YOUR OBJECTIVE: Word for word, repeat all of the entries below.

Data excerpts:
##############################

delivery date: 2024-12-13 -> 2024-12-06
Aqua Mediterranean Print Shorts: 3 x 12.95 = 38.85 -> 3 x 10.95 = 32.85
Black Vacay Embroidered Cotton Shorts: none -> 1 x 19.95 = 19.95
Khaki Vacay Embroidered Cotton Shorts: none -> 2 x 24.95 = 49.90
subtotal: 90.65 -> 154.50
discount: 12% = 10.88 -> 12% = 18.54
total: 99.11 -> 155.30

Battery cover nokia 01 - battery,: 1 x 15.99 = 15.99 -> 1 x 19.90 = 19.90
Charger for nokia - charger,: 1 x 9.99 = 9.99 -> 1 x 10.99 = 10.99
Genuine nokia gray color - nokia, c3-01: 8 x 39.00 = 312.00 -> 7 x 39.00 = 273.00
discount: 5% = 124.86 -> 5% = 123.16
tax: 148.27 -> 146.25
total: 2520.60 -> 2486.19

##############################

RESULT:
delivery date: 2024-12-13 -> 2024-12-06
Aqua Mediterranean Print Shorts: 3 x 12.95 = 38.85 -> 3 x 10.95 = 32.85
Black Vacay Embroidered Cotton Shorts: none -> 1 x 19.95 = 19.95
Khaki Vacay Embroidered Cotton Shorts: none -> 2 x 24.95 = 49.90
subtotal: 90.65 -> 154.50
discount: 12% = 10.88 -> 12% = 18.54
total: 99.11 -> 155.30

Battery cover nokia 01 - battery,: 1 x 15.99 = 15.99 -> 1 x 19.90 = 19.90
Charger for nokia - charger,: 1 x 9.99 = 9.99 -> 1 x 10.99 = 10.99
Genuine nokia gray color - nokia, c3-01: 8 x 39.00 = 312.00 -> 7 x 39.00 = 273.00
discount: 5% = 124.86 -> 5% = 123.16
tax: 148.27 -> 146.25
total: 2520.60 -> 2486.19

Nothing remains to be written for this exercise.